■ **Task objective**
Can you print the data exactly and leave out each image?

■ **Provided entries**
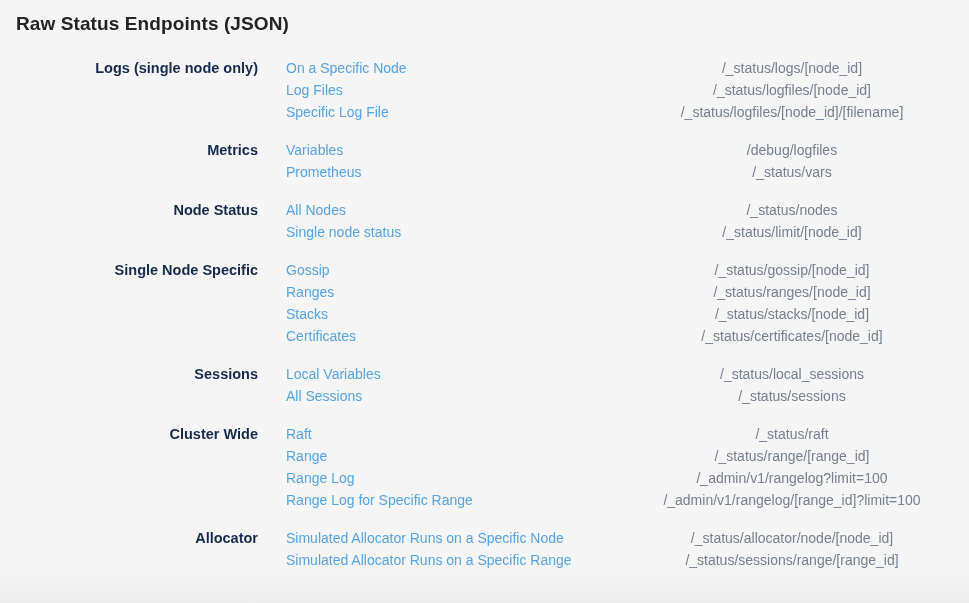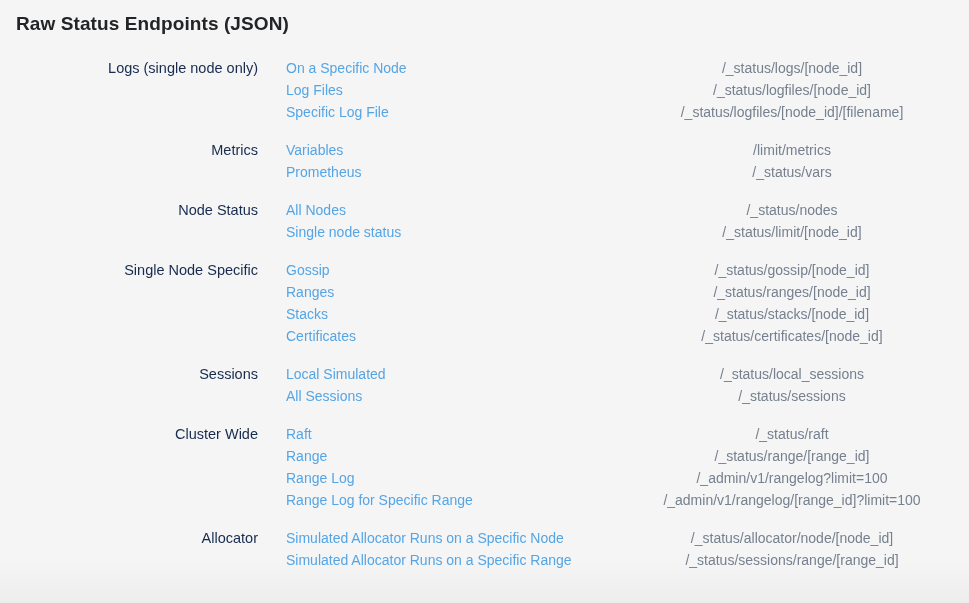"Logs (single node only)" .category { font-weight: 400 -> 700 }
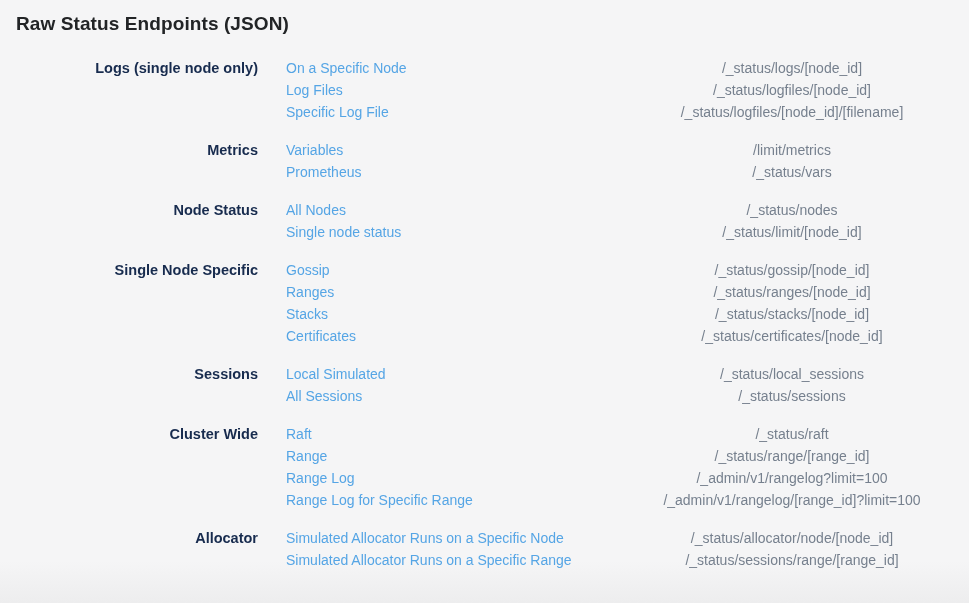"/limit/metrics" span.path { text: /limit/metrics -> /debug/logfiles }
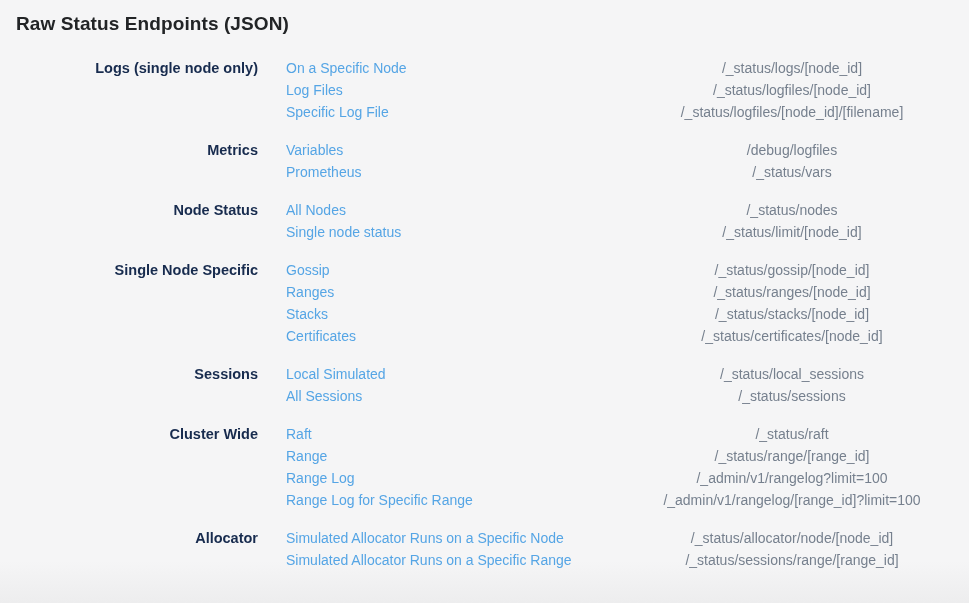"Local Simulated" a.link { text: Simulated -> Variables }
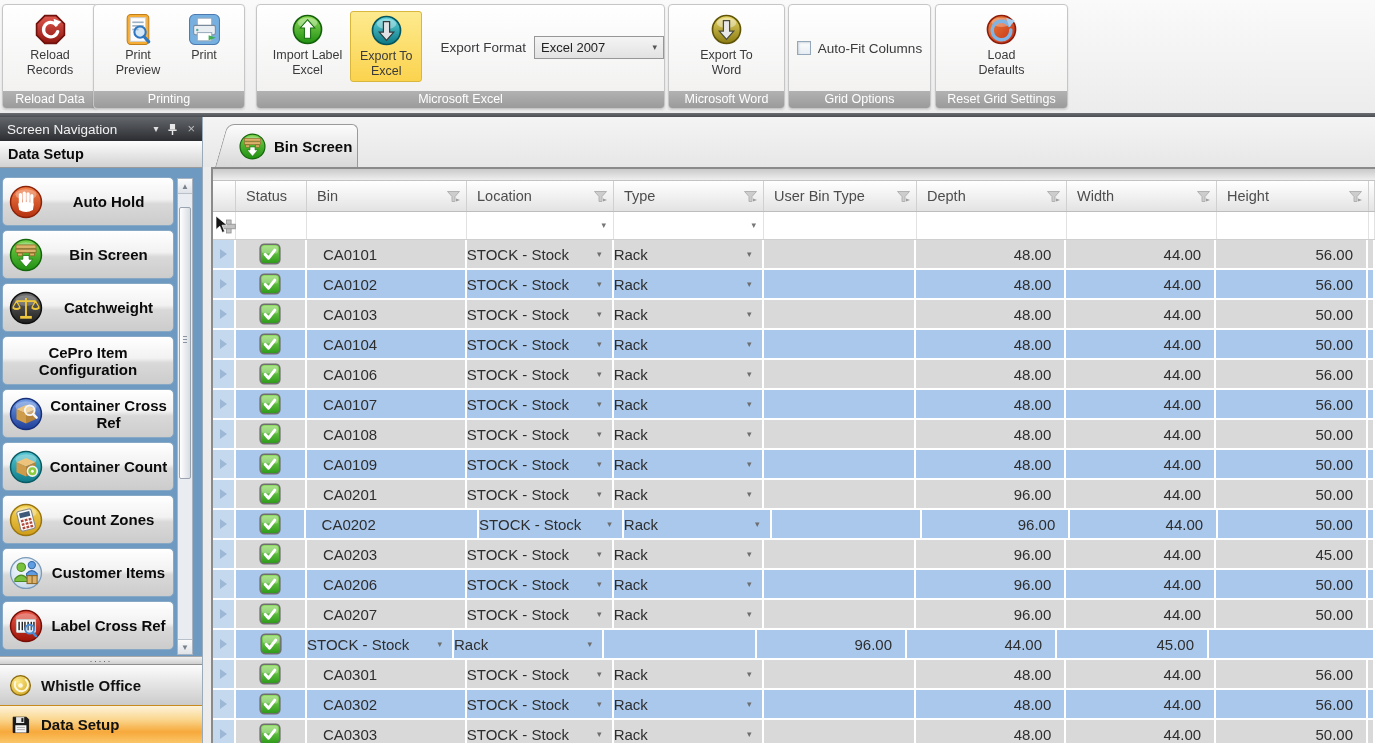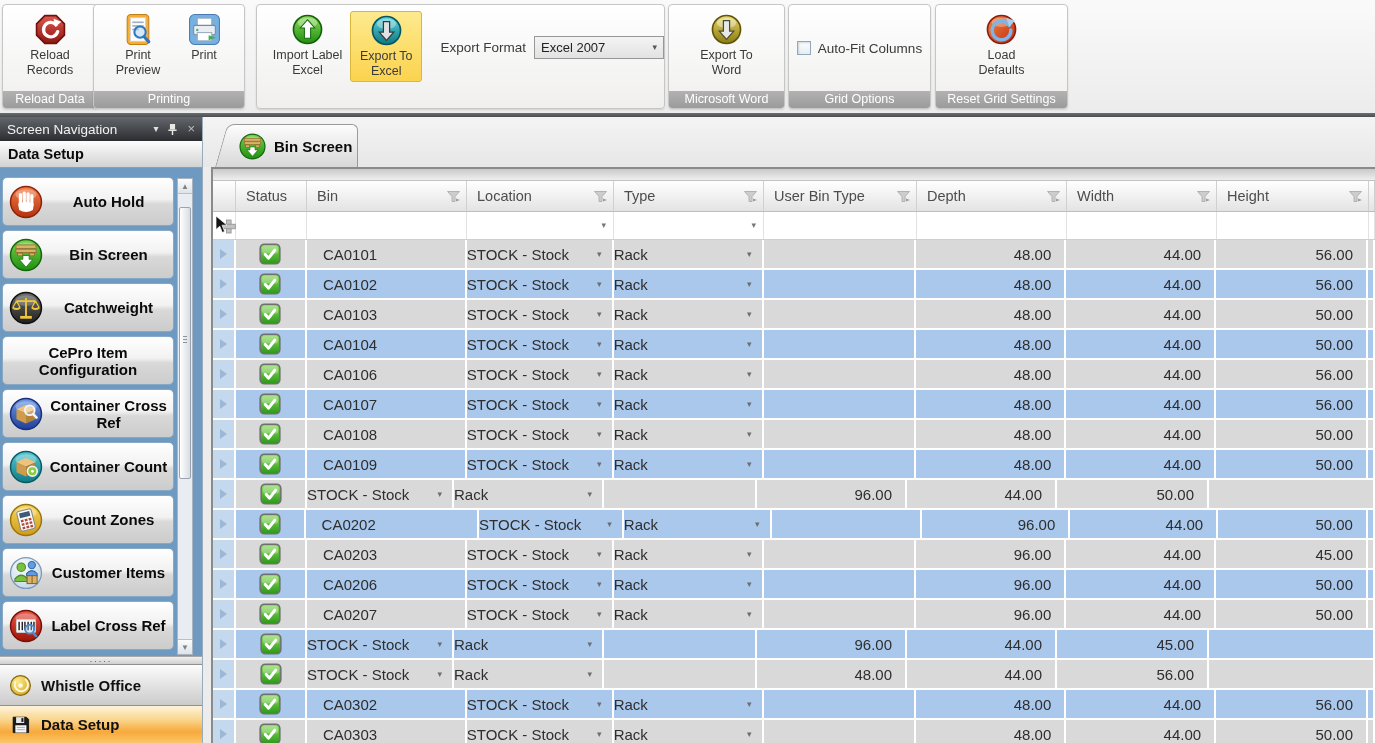"Microsoft Excel" div.rcap { html: none -> <div>Microsoft Excel</div> }
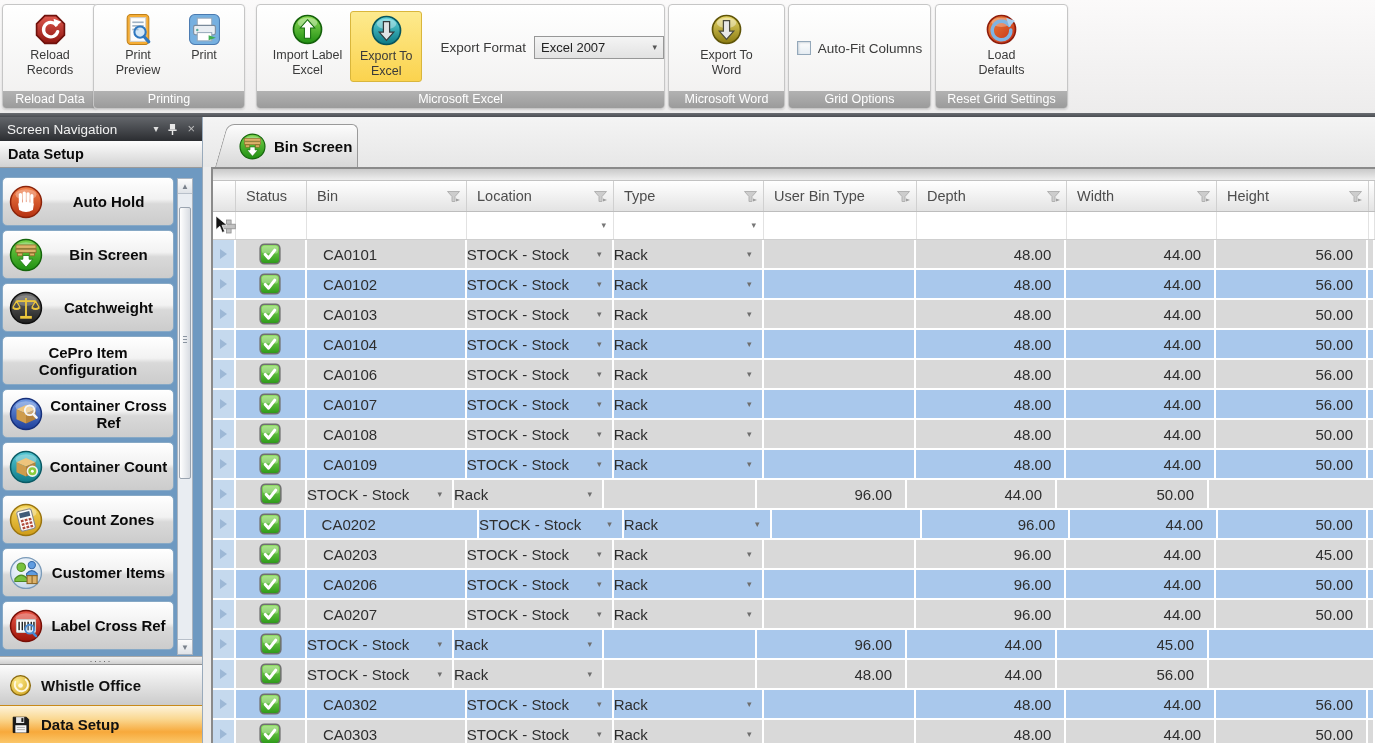"CA0201" div.g-c { html: none -> <div>CA0201</div> }
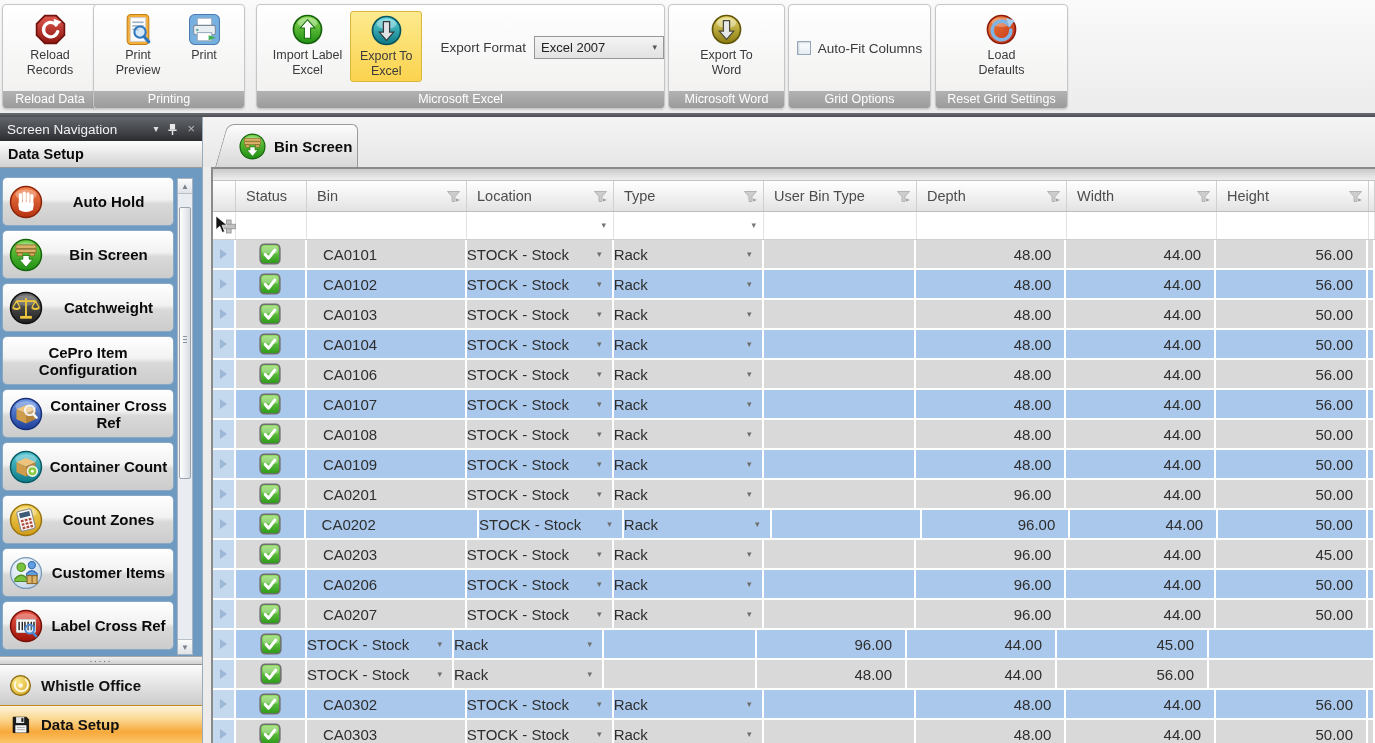"CA0301" div.g-c { html: none -> <div>CA0301</div> }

■ **Solution for this task**
"Logs (single node only)" .category { font-weight: 400 -> 700 }
"/limit/metrics" span.path { text: /limit/metrics -> /debug/logfiles }
"Local Simulated" a.link { text: Simulated -> Variables }
"Microsoft Excel" div.rcap { html: none -> <div>Microsoft Excel</div> }
"CA0201" div.g-c { html: none -> <div>CA0201</div> }
"CA0301" div.g-c { html: none -> <div>CA0301</div> }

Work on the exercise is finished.